Le futur
de la biologie
structurale
est bio.

Les analyses de biologie structurale sont réalisées à l’aide de techniques d’imagerie telles que la cryo-microscopie électronique (cryo-EM), la cristallographie aux rayons X, la spectroscopie de résonance magnétique nucléaire (RMN) et la diffusion des rayons X aux petits angles, ainsi que la modélisation informatique, afin de déterminer la structure tridimensionnelle des macromolécules biologiques à l’échelle atomique. Ces techniques permettent d’observer des molécules isolées mais aussi des structures plus importantes telles que les complexes moléculaires (notamment l’association de protéines et/ou d’acides nucléiques formant une unité fonctionnelle), les virus et les organites.

Le marché mondial de la biologie structurale connaît une expansion rapide dans le monde entier (figure 1), car elle joue un rôle central dans la compréhension de l’arrangement et du pliage complexe des protéines, des acides nucléiques, des glucides et des membranes lipidiques. Le segment du drug discovery devrait capter la plus grande part de marché.

Une des principales difficultés de la biologie structurale est la prédiction ou la modélisation de la structure des protéines. Des approches informatiques, en parallèle avec des techniques expérimentales de détermination de structure, ont été développées pour prédire la structure 3D des macromolécules, leur dynamique et leurs interactions.

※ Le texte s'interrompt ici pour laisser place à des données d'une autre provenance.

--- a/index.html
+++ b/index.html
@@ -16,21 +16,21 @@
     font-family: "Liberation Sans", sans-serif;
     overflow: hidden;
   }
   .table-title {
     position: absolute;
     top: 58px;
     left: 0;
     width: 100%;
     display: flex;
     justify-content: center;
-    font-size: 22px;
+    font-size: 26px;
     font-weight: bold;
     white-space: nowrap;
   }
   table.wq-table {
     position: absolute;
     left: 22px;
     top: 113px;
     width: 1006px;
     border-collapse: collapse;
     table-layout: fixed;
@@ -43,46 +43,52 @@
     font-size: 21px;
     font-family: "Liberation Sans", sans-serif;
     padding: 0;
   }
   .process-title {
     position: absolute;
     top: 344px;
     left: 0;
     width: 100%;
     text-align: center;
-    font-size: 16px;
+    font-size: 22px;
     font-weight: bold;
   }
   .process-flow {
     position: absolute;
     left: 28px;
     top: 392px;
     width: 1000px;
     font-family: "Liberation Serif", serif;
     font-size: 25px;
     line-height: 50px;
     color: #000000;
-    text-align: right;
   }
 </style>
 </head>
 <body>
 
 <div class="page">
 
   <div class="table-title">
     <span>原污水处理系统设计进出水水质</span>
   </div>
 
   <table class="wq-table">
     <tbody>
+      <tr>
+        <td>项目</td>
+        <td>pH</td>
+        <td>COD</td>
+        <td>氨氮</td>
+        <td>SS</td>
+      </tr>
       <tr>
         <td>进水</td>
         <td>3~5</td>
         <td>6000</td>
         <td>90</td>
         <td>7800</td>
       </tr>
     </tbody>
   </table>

Deux stratégies principales ont été employées pour y parvenir, à savoir les approches basées sur des modèles et des réseaux neuronaux (deepl learning) [1,2]. Afin de comprendre comment les macromolécules fonctionnent dans un environnement complexe natif et générer un modèle intégré multi-échelle de cellules entières, une approche de biologie structurale intégrative sera nécessaire. Rassembler les améliorations et l’expansion des ensembles de formation structurale pour améliorer la modélisation, et intégrer diverses données provenant de domaines complémentaires comme la protéomique (figure 2).

La synthèse de protéines en système acellulaire (CFPS) utilisant des lysats cellulaires d’Escherichia coli a été appliquée avec succès à la préparation d’échantillons de protéines pour la détermination de la structure par cristallisation aux rayons X et spectroscopie RMN. Plusieurs milligrammes de protéines peuvent être synthétisés par dialyse de la réaction acellulaire en quelques heures. Une grande variété de protéines peut ainsi être produite, y compris les protéines de mammifères, les complexes protéiques hétéromultimériques et les protéines membranaires, ce qui représente un avantage majeur sur les méthodes d’expression de protéines recombinées avec des cellules hôtes bactériennes et eucaryotes.

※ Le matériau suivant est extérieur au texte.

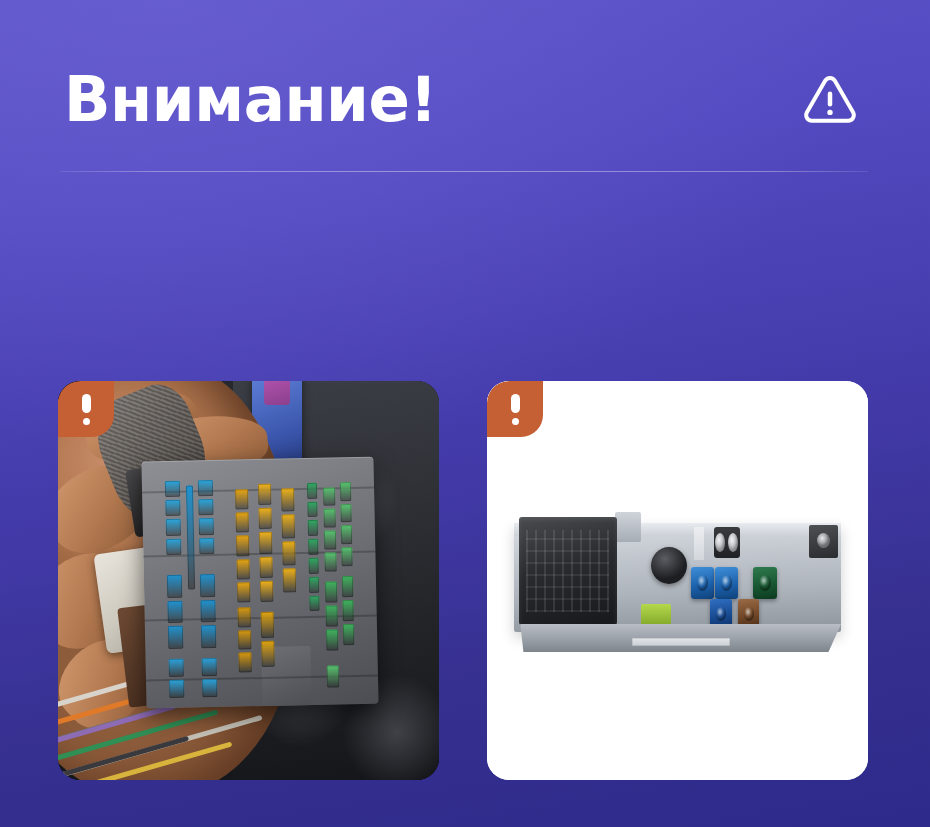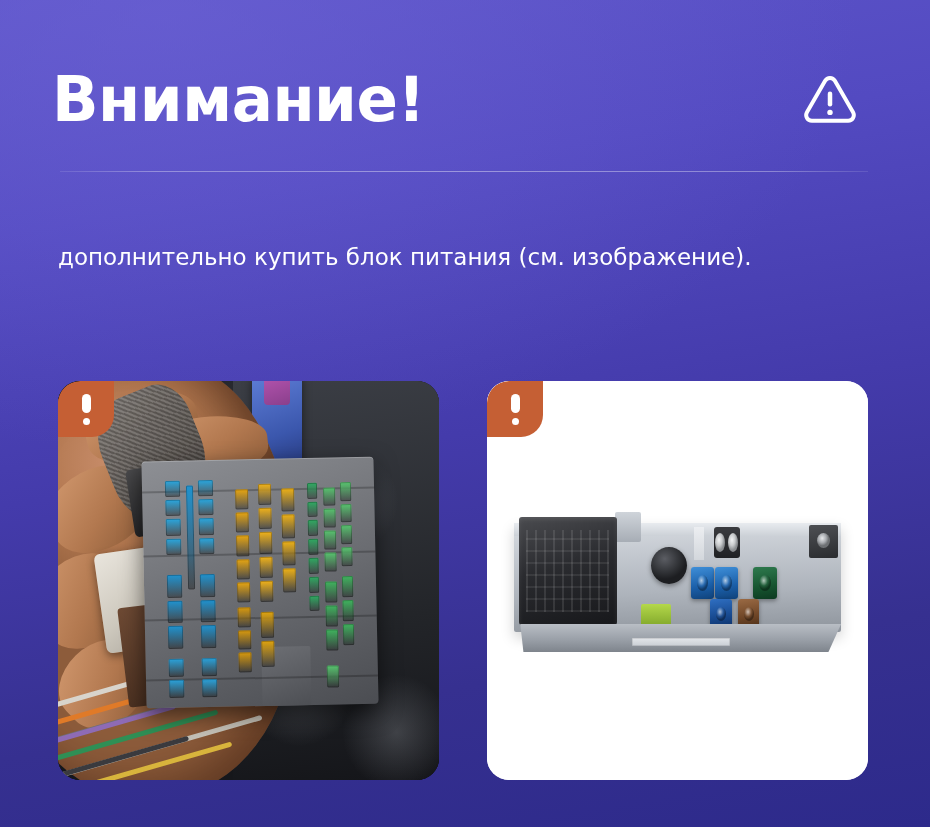--- a/index.html
+++ b/index.html
@@ -11,21 +11,21 @@
   }
   .banner{
     position:relative;width:930px;height:827px;box-sizing:border-box;
     background:
       radial-gradient(120% 85% at 18% 2%, rgba(110,100,214,.55) 0%, rgba(110,100,214,0) 62%),
       linear-gradient(171deg,#5d55c9 0%,#534ac1 24%,#443bab 52%,#363090 78%,#2d2a8b 100%);
   }
 
   
   .header{
-    position:absolute;left:52px;top:52px;right:58px;height:96px;
+    position:absolute;left:64px;top:52px;right:58px;height:96px;
     display:flex;align-items:center;justify-content:space-between;
   }
   .title{
     color:#ffffff;
     font-size:63px;
     line-height:70px;
     font-weight:700;
     letter-spacing:-0.5px;
     white-space:nowrap;
     margin:0;
@@ -203,21 +203,20 @@
         <path d="M32 8.5c2.1 0 4.1 1.1 5.2 3l19.4 33.6c2.3 4-0.6 9-5.2 9H12.6c-4.6 0-7.5-5-5.2-9L26.8 11.5c1.1-1.9 3.1-3 5.2-3z" fill="none" stroke="#ffffff" stroke-width="4.2" stroke-linejoin="round"></path>
         <rect x="29.6" y="23" width="4.8" height="16" rx="2.4" fill="#ffffff"></rect>
         <circle cx="32" cy="45.2" r="2.9" fill="#ffffff"></circle>
       </svg>
     </span>
   </div>
 
   <div class="divider"></div>
 
   <div class="copy">
-    <span class="l2">дополнительно купить блок питания (см. изображение).</span>
   </div>
 
   <div class="cards">
 
     <div class="card">
 
       <div class="photo1">
         <div class="p1-bg"></div>
         <div class="p1-asphalt"></div>
         <div class="p1-blueclip"></div>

La synthèse acellulaire permet de repousser l’une des limites de l’analyse structurale des protéines, à savoir la production de protéines cibles à haut rendement et de haute pureté. Une méthode a été développée pour générer des protéines fonctionnelles de différentes tailles provenant de multiples organismes hôtes et sources d’ADN à l’échelle moléculaire, en utilisant un système d’expression acellulaire de protéines à base de germes de blé eucaryote [3]. Le système a été capable de produire des protéines avec un haut niveau de pureté (> 98 %) compatibles avec les trois principaux formats d’échantillons protéiques utilisés pour la biologie structurale, y compris l’analyse par particules uniques au microscope électronique et la cristallographie bidimensionnelle et tridimensionnelle des protéines.
En outre, en utilisant un ribosome eucaryote, le système sans cellules permettrait la synthèse de protéines eucaryotes complexes, y compris, par exemple, des complexes protéiques et des protéines membranaires [4].